Source code for globalemu.plotter

"""

This function can be used to assess the accuracy of emulation of a test data
set given a trained model and produces a figure showing the
mean, 95th percentile and worst emulations. Examples of these figures can be
found in the `MNRAS preprint <https://arxiv.org/abs/2104.04336)>`__. The
figure will be saved in the provided ``'base_dir/'``.

"""

import numpy as np
from globalemu.losses import loss_functions
import matplotlib.pyplot as plt


[docs]class signal_plot():

    r"""

    The class can be initialised with the following kwargs and the
    following code

    .. code:: python

        plotter  = signal_plot(parameters, labels, loss_type,
                        predictor, base_dir, **kwargs)

    **Parameters:**

        parameters: **list or np.array**
            | The astrophysical parameters corresponding to the testing data.

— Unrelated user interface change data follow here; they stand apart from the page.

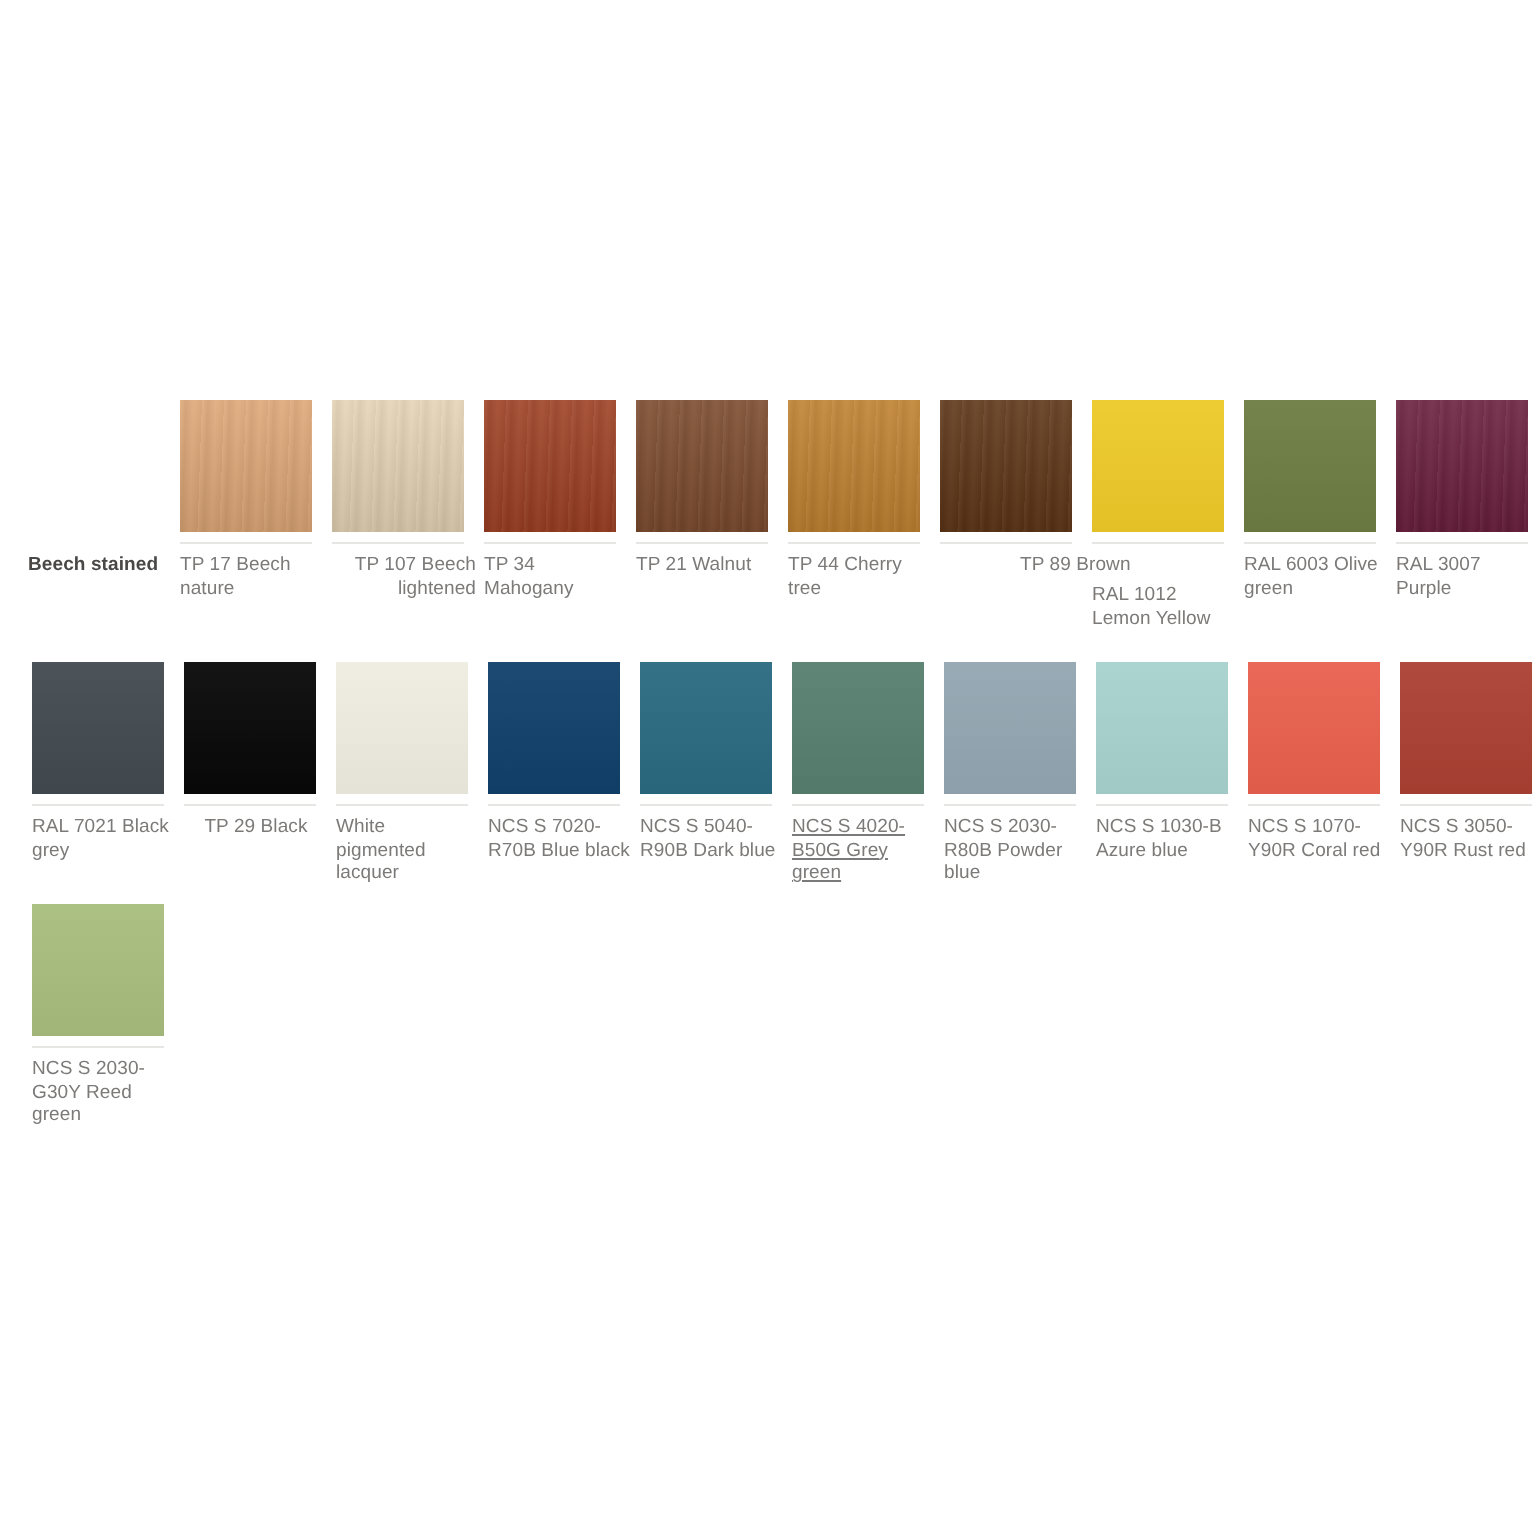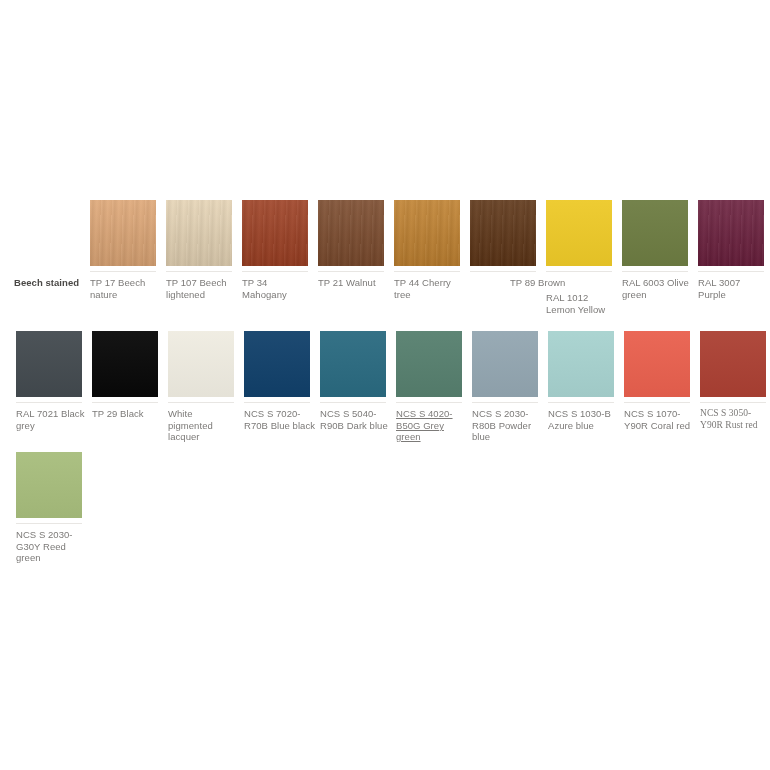--- a/index.html
+++ b/index.html
@@ -53,21 +53,21 @@
     <div class="row" style="top: 200px;">
       <div class="rowlabel" style="left: 14px; color: rgb(74, 72, 70);">Beech stained</div>
       <div class="cell" style="left: 90px;">
         <div class="swatch" style="width: 66px; height: 66px; background: repeating-linear-gradient(92deg, rgba(255, 255, 255, 0.055) 0px, rgba(0, 0, 0, 0.05) 3px, rgba(255, 255, 255, 0.03) 7px, rgba(0, 0, 0, 0.035) 11px), linear-gradient(rgba(255, 255, 255, 0.09), rgba(0, 0, 0, 0.1)) rgb(223, 167, 118);"></div>
         <div class="sep" style="background: rgb(232, 230, 227);"></div>
         <div class="cap" style="color: rgb(124, 122, 120);">TP 17 Beech nature</div>
       </div>
       <div class="cell" style="left: 166px;">
         <div class="swatch" style="width: 66px; height: 66px; background: repeating-linear-gradient(92deg, rgba(255, 255, 255, 0.055) 0px, rgba(0, 0, 0, 0.05) 3px, rgba(255, 255, 255, 0.03) 7px, rgba(0, 0, 0, 0.035) 11px), linear-gradient(rgba(255, 255, 255, 0.09), rgba(0, 0, 0, 0.1)) rgb(230, 212, 181);"></div>
         <div class="sep" style="background: rgb(232, 230, 227);"></div>
-        <div class="cap" style="color: rgb(124, 122, 120);">TP 107 Beech lightened</div>
+        <div class="cap" style="color: rgb(124, 122, 120); text-align: right;">TP 107 Beech lightened</div>
       </div>
       <div class="cell" style="left: 242px;">
         <div class="swatch" style="width: 66px; height: 66px; background: repeating-linear-gradient(92deg, rgba(255, 255, 255, 0.055) 0px, rgba(0, 0, 0, 0.05) 3px, rgba(255, 255, 255, 0.03) 7px, rgba(0, 0, 0, 0.035) 11px), linear-gradient(rgba(255, 255, 255, 0.09), rgba(0, 0, 0, 0.1)) rgb(157, 63, 34);"></div>
         <div class="sep" style="background: rgb(232, 230, 227);"></div>
         <div class="cap" style="color: rgb(124, 122, 120);">TP 34 Mahogany</div>
       </div>
       <div class="cell" style="left: 318px;">
         <div class="swatch" style="width: 66px; height: 66px; background: repeating-linear-gradient(92deg, rgba(255, 255, 255, 0.055) 0px, rgba(0, 0, 0, 0.05) 3px, rgba(255, 255, 255, 0.03) 7px, rgba(0, 0, 0, 0.035) 11px), linear-gradient(rgba(255, 255, 255, 0.09), rgba(0, 0, 0, 0.1)) rgb(123, 74, 44);"></div>
         <div class="sep" style="background: rgb(232, 230, 227);"></div>
         <div class="cap" style="color: rgb(124, 122, 120);">TP 21 Walnut</div>
@@ -100,21 +100,21 @@
     </div>
     <div class="row" style="top: 331px;">
       <div class="cell" style="left: 16px;">
         <div class="swatch" style="width: 66px; height: 66px; background: linear-gradient(rgba(255, 255, 255, 0.05), rgba(0, 0, 0, 0.043)) rgb(67, 74, 79);"></div>
         <div class="sep" style="background: rgb(232, 230, 227);"></div>
         <div class="cap" style="color: rgb(124, 122, 120);">RAL 7021 Black grey</div>
       </div>
       <div class="cell" style="left: 92px;">
         <div class="swatch" style="width: 66px; height: 66px; background: linear-gradient(rgba(255, 255, 255, 0.05), rgba(0, 0, 0, 0.043)) rgb(8, 8, 8);"></div>
         <div class="sep" style="background: rgb(232, 230, 227);"></div>
-        <div class="cap" style="color: rgb(124, 122, 120);">TP 29 Black</div>
+        <div class="cap" style="color: rgb(124, 122, 120); text-align: center;">TP 29 Black</div>
       </div>
       <div class="cell" style="left: 168px;">
         <div class="swatch" style="width: 66px; height: 66px; background: linear-gradient(rgba(255, 255, 255, 0.05), rgba(0, 0, 0, 0.043)) rgb(239, 236, 225);"></div>
         <div class="sep" style="background: rgb(232, 230, 227);"></div>
         <div class="cap" style="color: rgb(124, 122, 120);">White pigmented lacquer</div>
       </div>
       <div class="cell" style="left: 244px;">
         <div class="swatch" style="width: 66px; height: 66px; background: linear-gradient(rgba(255, 255, 255, 0.05), rgba(0, 0, 0, 0.043)) rgb(17, 64, 106);"></div>
         <div class="sep" style="background: rgb(232, 230, 227);"></div>
         <div class="cap" style="color: rgb(124, 122, 120);">NCS S 7020-R70B Blue black</div>
@@ -137,21 +137,21 @@
       <div class="cell" style="left: 548px;">
         <div class="swatch" style="width: 66px; height: 66px; background: linear-gradient(rgba(255, 255, 255, 0.05), rgba(0, 0, 0, 0.043)) rgb(167, 210, 207);"></div>
         <div class="sep" style="background: rgb(232, 230, 227);"></div>
         <div class="cap" style="color: rgb(124, 122, 120);">NCS S 1030-B Azure blue</div>
       </div>
       <div class="cell" style="left: 624px;">
         <div class="swatch" style="width: 66px; height: 66px; background: linear-gradient(rgba(255, 255, 255, 0.05), rgba(0, 0, 0, 0.043)) rgb(233, 96, 78);"></div>
         <div class="sep" style="background: rgb(232, 230, 227);"></div>
         <div class="cap" style="color: rgb(124, 122, 120);">NCS S 1070-Y90R Coral red</div>
       </div>
-      <div class="cell" style="left: 700px; font-family: Liberation Serif, serif;">
+      <div class="cell" style="left: 700px;">
         <div class="swatch" style="width: 66px; height: 66px; background: linear-gradient(rgba(255, 255, 255, 0.05), rgba(0, 0, 0, 0.043)) rgb(171, 64, 51);"></div>
         <div class="sep" style="background: rgb(232, 230, 227);"></div>
         <div class="cap" style="color: rgb(124, 122, 120);">NCS S 3050-Y90R Rust red</div>
       </div>
     </div>
     <div class="row" style="top: 452px;">
       <div class="cell" style="left: 16px;">
         <div class="swatch" style="width: 66px; height: 66px; background: linear-gradient(rgba(255, 255, 255, 0.05), rgba(0, 0, 0, 0.043)) rgb(167, 189, 124);"></div>
         <div class="sep" style="background: rgb(232, 230, 227);"></div>
         <div class="cap" style="color: rgb(124, 122, 120);">NCS S 2030-G30Y Reed green</div>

        labels: **list or np.array**
            | The signals, corresponding to the input parameters, that
                we want to predict and subsequently plot the mean, 95th
                percentile and worst emulations of.

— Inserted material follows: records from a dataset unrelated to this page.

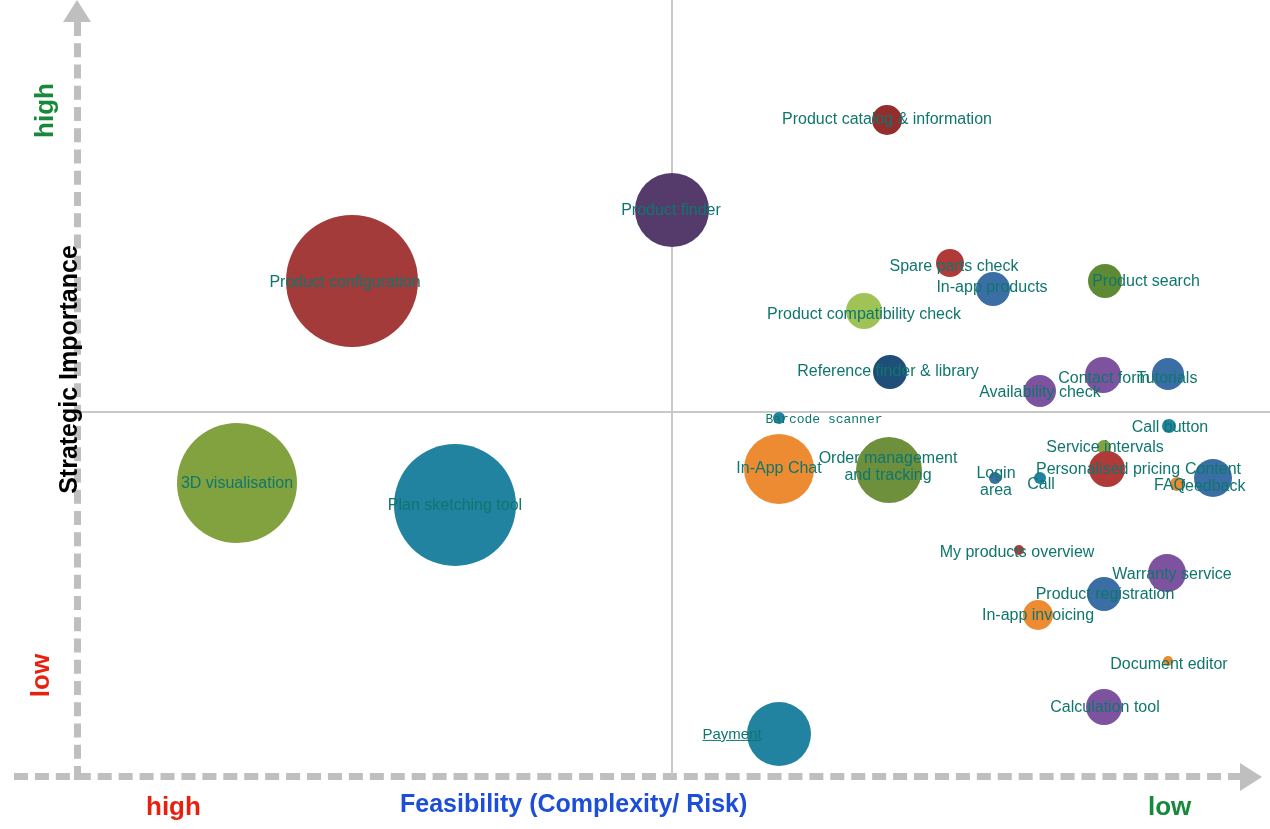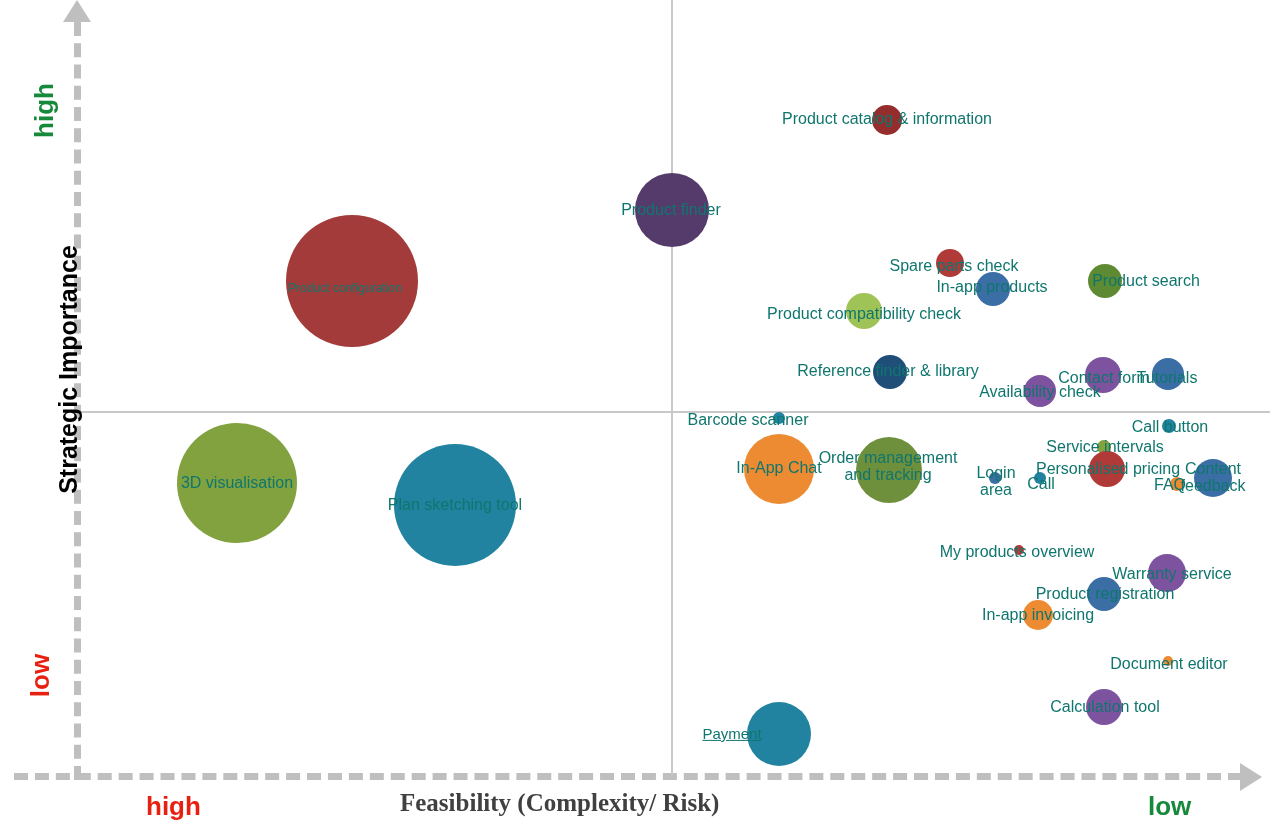--- a/index.html
+++ b/index.html
@@ -104,23 +104,22 @@
     font-size: 26px;
     font-weight: bold;
     color: #e8200f;
   }
   .x-title {
     position: absolute;
     left: 400px;
     top: 789px;
     font-size: 25px;
     font-weight: bold;
-    color: #404040;
+    color: #1d4ed8;
     white-space: nowrap;
-    font-family: Liberation Serif, serif;
   }
   .x-high {
     position: absolute;
     left: 146px;
     top: 791px;
     font-size: 26px;
     font-weight: bold;
     color: #e8200f;
   }
   .x-low {
@@ -192,21 +191,21 @@
       <div class="bubble" style="left: 1213px; top: 478px; width: 38px; height: 38px; background: rgb(58, 110, 165);"></div>
       <div class="bubble" style="left: 1019px; top: 550px; width: 10px; height: 10px; background: rgb(176, 58, 56);"></div>
       <div class="bubble" style="left: 1167px; top: 573px; width: 38px; height: 38px; background: rgb(125, 82, 158);"></div>
       <div class="bubble" style="left: 1104px; top: 594px; width: 34px; height: 34px; background: rgb(58, 110, 165);"></div>
       <div class="bubble" style="left: 1038px; top: 615px; width: 30px; height: 30px; background: rgb(237, 139, 50);"></div>
       <div class="bubble" style="left: 1168px; top: 661px; width: 10px; height: 10px; background: rgb(237, 139, 50);"></div>
       <div class="bubble" style="left: 1104px; top: 707px; width: 36px; height: 36px; background: rgb(125, 82, 158);"></div>
       <div class="bubble" style="left: 237px; top: 483px; width: 120px; height: 120px; background: rgb(129, 162, 63);"></div>
       <div class="bubble" style="left: 455px; top: 505px; width: 122px; height: 122px; background: rgb(33, 131, 160);"></div>
       <div class="bubble" style="left: 779px; top: 734px; width: 64px; height: 64px; background: rgb(33, 131, 160);"></div>
-      <div class="blabel" style="left: 345px; top: 288px; font-size: 12px;">
+      <div class="blabel" style="left: 345px; top: 282px; font-size: 16px;">
         <div>Product configuration</div>
       </div>
       <div class="blabel" style="left: 671px; top: 210px; font-size: 16px;">
         <div>Product finder</div>
       </div>
       <div class="blabel" style="left: 887px; top: 119px; font-size: 16px;">
         <div>Product catalog &amp; information</div>
       </div>
       <div class="blabel" style="left: 954px; top: 266px; font-size: 16px;">
         <div>Spare parts check</div>
@@ -225,21 +224,21 @@
       </div>
       <div class="blabel" style="left: 1040px; top: 392px; font-size: 16px;">
         <div>Availability check</div>
       </div>
       <div class="blabel" style="left: 1104px; top: 378px; font-size: 16px;">
         <div>Contact form</div>
       </div>
       <div class="blabel" style="left: 1167px; top: 378px; font-size: 16px;">
         <div>Tutorials</div>
       </div>
-      <div class="blabel" style="left: 748px; top: 420px; font-size: 16px;">
+      <div class="blabel" style="left: 824px; top: 420px; font-size: 13px; font-family: Liberation Mono, monospace;">
         <div>Barcode scanner</div>
       </div>
       <div class="blabel" style="left: 1170px; top: 427px; font-size: 16px;">
         <div>Call button</div>
       </div>
       <div class="blabel" style="left: 1105px; top: 447px; font-size: 16px;">
         <div>Service intervals</div>
       </div>
       <div class="blabel" style="left: 779px; top: 468px; font-size: 16px;">
         <div>In-App Chat</div>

        loss_type: ** str or function**
            | The metric by which we want to assess the accuracy of emulation.
                The built in loss functions can be accessed by setting this
                variable to 'rmse', 'mse' or 'GEMLoss'. Alternatively, a user
                defined callable function that takes in the labels and signals
                can also be provided.

        predictor: ** globalemu.eval object **
            | An instance of the globalemu eval class that will be used to make
                predictions of the labels from the input parameters.

        base_dir: **string / default: 'model_dir/'**
            | The ``base_dir`` is where the signal plot will be saved.

    **kwargs:**

        rtol: **int or float / default: 1e-2**
            | The relative accuracy with which the function finds a
                signal with a loss equal to the mean loss for all predictions.

        atol: **int or float / default: 1e-2**
            | The absolute accuracy with which the function finds a
                signal with a loss equal to the mean loss for all predictions.

        figsizex: **int or float / default: 5**
            | The of the figure along the x axis to be passed to
                plt.subplots().

        figsizey: **int or float / default: 10**
            | The of the figure along the y axis to be passed to
                plt.subplots().

        xHI: **Bool / default: False**
            | If True then ``globalemu`` will act as if it is evaluating a
                neutral fraction history emulator.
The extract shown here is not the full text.